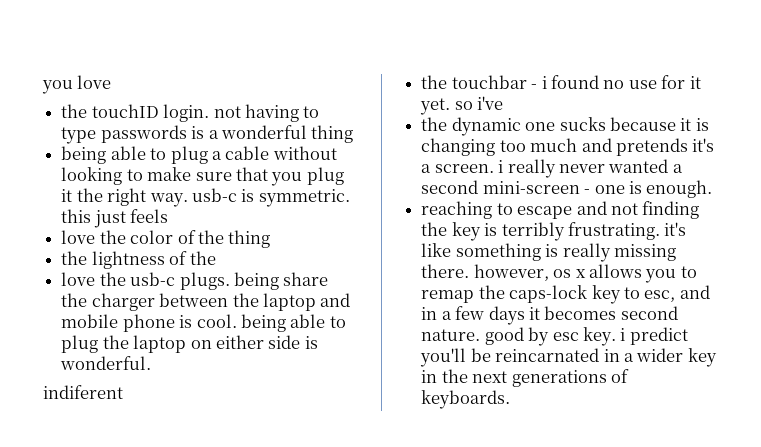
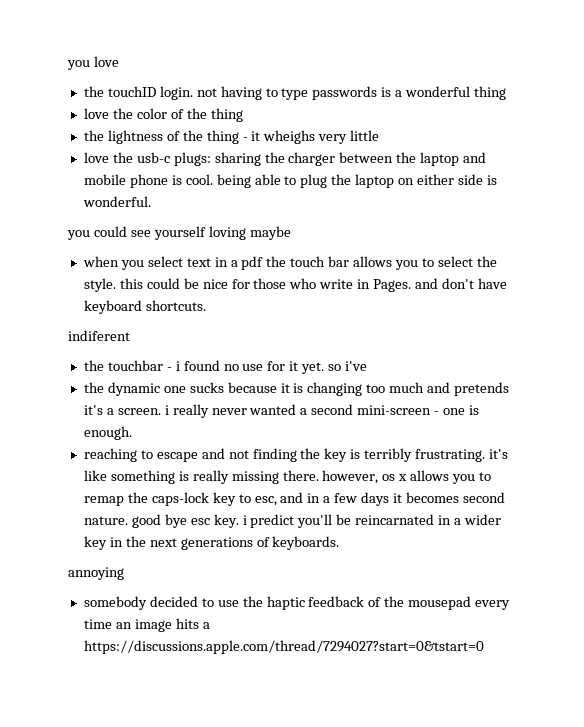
[61,146,337,164] [61,167,344,186] [61,188,350,207] [61,209,169,228] // being able to plug a cable without looking to make sure that you plug it the right way. usb-c is symmetric. this just feels -> (507, 93) none
(216, 258) none -> [206,130,380,144] thing - it wheighs very little
[179,272,329,290] plugs. being share -> [173,152,261,166] plugs: sharing
(152, 363) none -> [67,226,291,240] [82,256,497,270] [83,278,507,292] [83,300,206,314] // you could see yourself loving maybe // when you select text in a pdf the touch bar allows you to select the style. this could be nice for those who write in Pages. and don't have keyboard shortcuts.
[528,327,550,346] by -> [164,514,187,528] bye
(511, 399) none -> [68,567,124,580] [83,596,511,610] [83,618,210,632] [83,640,484,654] // annoying // somebody decided to use the haptic feedback of the mousepad every time an image hits a https://discussions.apple.com/thread/7294027?start=0&tstart=0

● Your goal: Across the data, pull every line containing the string "being".

● Task solution:
[61,146,337,164] [61,167,344,186] [61,188,350,207] [61,209,169,228] // being able to plug a cable without looking to make sure that you plug it the right way. usb-c is symmetric. this just feels -> (507, 93) none
[179,272,329,290] plugs. being share -> [173,152,261,166] plugs: sharing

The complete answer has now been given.